Safaris in Amboseli National Park take place in the shadow of Mount Kilimanjaro and under the watchful eye of its many elephants
Your breath stills and the focus stirs as you ready yourself to capture that exact moment a herd of elephant crosses your field of view. Finally, the click of the shutter disrupts the otherwise silent air just as the snow-capped Kilimanjaro frames your perfect shot; your Amboseli safari isn’t just about the wildlife species you can tick off your list, it’s also about taking in the park’s epic backdrops as you do. Dusty plains dotted with acacia trees meet the deep greens of meltwater-fed marshes and swamps where elephants in large family herds wade elbow deep and a crash of hippos wallow, all with the world’s highest free-standing mountain as an ever-present and inspiring landmark.
We love Amboseli and understand why you’ll want to return time and again to experience the fantastic game viewing and make the most of those iconic mountain views. We’ve hand-picked the best lodges and tented camps with the most knowledgeable guides who know exactly where to go to find the wildlife you’ve always dreamed of seeing. Our Kenya experts are on hand to tailor your safari so pop in store or give them a call.
- One of Kenya’s smaller game parks, its ecosystem is primarily savannah – and the low-lying vegetation means that the game viewing here is excellent, as the wildlife is easy to spot.
- Maasai villages and cattle ranches surround the park, so there are opportunities to visit Maasai communities and get an insight into the local culture.
- Although Mount Kilimanjaro is in neighbouring Tanzania, here is where you’ll find some of the best and most dramatic views of Africa’s highest mountain.
- For birdwatchers, the best months to see migratory birds are from October to January.
- Amboseli can be combined with a safari in Tsavo West which gives you a real variety of landscapes in which to spot wildlife.
Best time to visit Amboseli
The hot and humid rainy season lasts from March to May, while the shorter rains fall during November and December. January and February are hot and dry. July to October is warm and dry, and is often seen as the best season for comfortable game viewing. For birdwatchers, the best months to see migratory birds are from October to January.
Amboseli holiday highlights
Amboseli is home to a large number of wildlife, particularly during the dry season when watering holes are few and far between. There are around a thousand elephants that live in the park or migrate through it, following a path set down by their ancestors many years before. This is one of the last places on the continent to see the ‘big tuskers’, so called because of their incredible tusks that are so long that they almost skim the ground.
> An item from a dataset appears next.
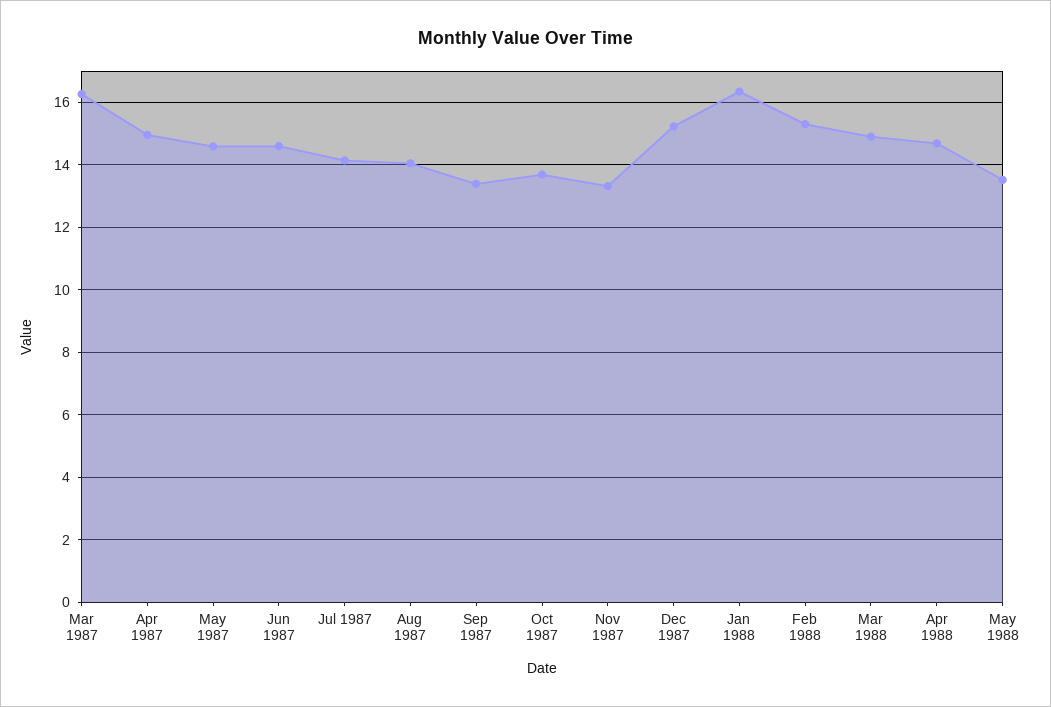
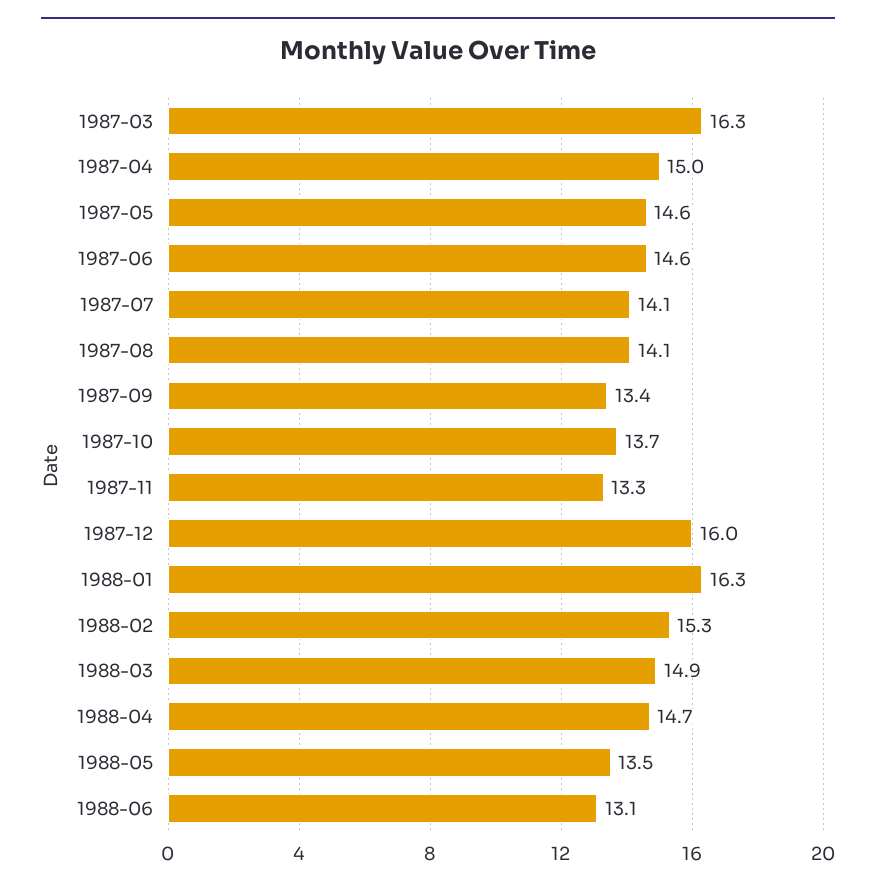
Dec 1987: 15.2 -> 16
1988-06: none -> 13.1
Huge herds can be seen wherever you look, either feeding in the swamps or crossing the park in a carefully curated order, crossing tracks and enforcing the unwritten rule of ‘elephants always have right of way’. This is the sort of traffic jam you’ll be more than happy to be caught up in.
It may be hard to believe it but Amboseli isn’t all about the ellies. Buffalo, Grant’s zebra, wildebeest and antelope roam the plains, stalked by big cats, and opportunistic wild dogs and hyenas are never too far away. And then there are the bird species. Egrets stick with the elephants like faithful servants, some riding on their backs and others picking at the ground disturbed by hundreds of plate-sized feet; a flock of ostriches sprint across the plains; secretary birds, seemingly dressed for a day in the office, search the grasslands for snakes; and grey crowned cranes forage in the park’s marshes. You may find yourself stopping more to tick off another type of bird than to watch one of Amboseli’s many mammals.
Where is Amboseli?
Amboseli National Park is located in the Rift Valley in southern Kenya, close to the border with Tanzania. It’s around four hours south-east of Nairobi by road or one hour by air. The 15,000-acre Selenkay Conservancy, where we feature a bush camp, is located to the north of the national park boundary.
When to visit
Amboseli can be visited at any time and its lodges are open year round. The most popular time to visit –when wildlife viewing opportunities are at their best – is during the dry months from June to October and in January and February. The park can get particularly busy from July to September as those who visit the Maasai Mara to experience the Great Wildebeest Migration often add a few days in Amboseli to see the famed elephants and mountain vistas. In October, which usually marks the end of the dry season, there are just a few watering holes left and the concentration of animals around these water sources is quite high. The short rains usually arrive in November and last for a couple of months and the long rains begin in April and may last until mid-June. During this time, you should be able to get a great value deal at camps and lodges, but it’s worth weighing up the fact that game drives may be affected by bad road conditions and floods. Birders will love visiting in this off season as there are many migratory birds in the park which have flown south to escape the Northern Hemisphere’s winter.